◆ Extracted records

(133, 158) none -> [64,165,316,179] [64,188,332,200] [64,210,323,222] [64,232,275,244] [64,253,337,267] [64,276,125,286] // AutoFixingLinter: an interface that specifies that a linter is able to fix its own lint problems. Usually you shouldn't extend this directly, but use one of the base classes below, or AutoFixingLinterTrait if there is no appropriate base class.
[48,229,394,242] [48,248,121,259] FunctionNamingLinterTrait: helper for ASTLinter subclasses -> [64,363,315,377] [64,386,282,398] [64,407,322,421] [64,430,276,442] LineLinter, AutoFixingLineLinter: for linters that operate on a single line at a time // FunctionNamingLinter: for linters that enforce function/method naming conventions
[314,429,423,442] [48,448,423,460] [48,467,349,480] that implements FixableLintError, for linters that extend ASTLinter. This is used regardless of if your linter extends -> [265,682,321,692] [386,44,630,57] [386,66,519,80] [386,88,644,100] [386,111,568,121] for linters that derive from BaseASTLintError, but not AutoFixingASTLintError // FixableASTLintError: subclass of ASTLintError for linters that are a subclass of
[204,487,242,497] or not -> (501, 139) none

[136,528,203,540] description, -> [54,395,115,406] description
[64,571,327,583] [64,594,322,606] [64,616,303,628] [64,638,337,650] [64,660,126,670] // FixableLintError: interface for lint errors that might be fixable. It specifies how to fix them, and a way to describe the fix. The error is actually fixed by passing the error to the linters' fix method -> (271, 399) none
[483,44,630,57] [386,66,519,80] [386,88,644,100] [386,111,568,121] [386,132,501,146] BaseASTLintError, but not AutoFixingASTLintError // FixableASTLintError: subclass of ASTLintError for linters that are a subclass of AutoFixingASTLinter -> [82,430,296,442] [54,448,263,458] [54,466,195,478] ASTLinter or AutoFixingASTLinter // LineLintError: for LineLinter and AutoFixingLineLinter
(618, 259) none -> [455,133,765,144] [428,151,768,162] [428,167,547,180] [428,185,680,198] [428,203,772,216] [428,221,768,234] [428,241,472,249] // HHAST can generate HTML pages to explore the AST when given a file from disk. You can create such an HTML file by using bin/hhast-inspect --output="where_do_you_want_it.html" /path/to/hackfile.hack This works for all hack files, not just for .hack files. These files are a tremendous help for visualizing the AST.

◆ Assigned task
Of all the entries above, retype exactly the lines from the line with "[64,571,327,583] [64,594,322,606] [64,616,303,628]" to the line with "[483,44,630,57] [386,66,519,80] [386,88,644,100]", both included, and no others.

◆ Result of the exercise
[64,571,327,583] [64,594,322,606] [64,616,303,628] [64,638,337,650] [64,660,126,670] // FixableLintError: interface for lint errors that might be fixable. It specifies how to fix them, and a way to describe the fix. The error is actually fixed by passing the error to the linters' fix method -> (271, 399) none
[483,44,630,57] [386,66,519,80] [386,88,644,100] [386,111,568,121] [386,132,501,146] BaseASTLintError, but not AutoFixingASTLintError // FixableASTLintError: subclass of ASTLintError for linters that are a subclass of AutoFixingASTLinter -> [82,430,296,442] [54,448,263,458] [54,466,195,478] ASTLinter or AutoFixingASTLinter // LineLintError: for LineLinter and AutoFixingLineLinter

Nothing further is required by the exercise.